A BOMB at a Roman Catholic church in Nigeria has killed at least seven people. The device was detonated on Sunday outside the gate of St Finbarr’s in Jos, which has become a flashpoint for violence between Christians and Muslims. Three women, one of whom was pregnant, were killed.
After the attack, Christian youths carried out reprisals, resulting in the death of at least three people. Reuters said that ten people had been killed in the reprisals, but the charity Christian Solidarity Worldwide (CSW) described this information as being based on “early reports”, which could not be confirmed by sources on the ground, and which had “stoked tensions in a volatile situation”.
CSW reports that four youths were shot and injured by security forces, after they asked the Joint Task Force how the car driven by the bomber had eluded checks. This led to youths’ mounting a road block and forcing the soldiers out of the area.
No group has yet claimed re-sponsibility for the attack. Boko Haram, the militant Islamist group, however, has carried out a series of similar attacks, including a bomb blast on Sunday 26 February, which killed three people at the Church of Christ in Jos, after which Christian youths beat two Muslims to death in revenge (News, 2 March).

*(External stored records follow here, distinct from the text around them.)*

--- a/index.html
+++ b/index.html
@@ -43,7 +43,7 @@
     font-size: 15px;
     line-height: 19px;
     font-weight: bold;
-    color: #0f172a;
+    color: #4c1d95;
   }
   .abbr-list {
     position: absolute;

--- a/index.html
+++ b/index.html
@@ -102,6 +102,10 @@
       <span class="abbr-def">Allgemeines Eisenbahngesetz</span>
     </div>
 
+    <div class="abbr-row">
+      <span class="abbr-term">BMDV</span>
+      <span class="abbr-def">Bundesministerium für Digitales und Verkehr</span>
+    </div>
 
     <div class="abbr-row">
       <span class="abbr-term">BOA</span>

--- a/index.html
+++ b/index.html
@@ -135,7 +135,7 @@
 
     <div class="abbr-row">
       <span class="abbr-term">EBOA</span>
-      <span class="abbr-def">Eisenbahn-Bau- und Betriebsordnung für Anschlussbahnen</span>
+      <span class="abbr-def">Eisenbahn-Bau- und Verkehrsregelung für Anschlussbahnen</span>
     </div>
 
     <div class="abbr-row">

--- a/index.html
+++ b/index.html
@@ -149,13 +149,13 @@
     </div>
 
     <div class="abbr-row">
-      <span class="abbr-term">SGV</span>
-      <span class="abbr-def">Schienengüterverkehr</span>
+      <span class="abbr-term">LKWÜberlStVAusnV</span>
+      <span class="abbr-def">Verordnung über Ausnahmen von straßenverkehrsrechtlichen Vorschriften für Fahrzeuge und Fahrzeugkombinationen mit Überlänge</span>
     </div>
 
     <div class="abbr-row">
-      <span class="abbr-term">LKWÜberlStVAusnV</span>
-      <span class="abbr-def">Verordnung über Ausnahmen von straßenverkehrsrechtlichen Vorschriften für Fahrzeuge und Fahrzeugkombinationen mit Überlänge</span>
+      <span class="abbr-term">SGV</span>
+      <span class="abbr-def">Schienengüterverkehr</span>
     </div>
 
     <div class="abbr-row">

A Nigerian spokesman for Boko Haram told Bikya Masr, an Egyptian news website, last week, that it was planning a “war” on Christians in the next few weeks.
“We will create so much effort to end the Christian presence in our push to have a proper Islamic state that the Christians won’t be able to stay.” On Tuesday, a spokesman for the group told the site of plans to kidnap Christian women as part of its campaign of fear.
The President of Nigeria, Goodluck Jonathan, who is a Christian, condemned the attacks, but cautioned against despair or reprisals. “Despite seeming appearances to the contrary, government is indeed winning the war against the terrorists, and will continue to progressively destroy their ability to unleash murderous attacks on peaceful, law-abiding Nigerians.”
Vanguard, a Nigerian newspaper, reports that the Christian Association of Nigeria has called on the government to “stop the foot-dragging and pampering of the sect members”.
The Anglican Archbishop of Jos, the Rt Revd Benjamin Kwashi, said: “A palpable terror is being unleashed on Christians, so that Sunday is transformed from a day of worship into a day of fear.”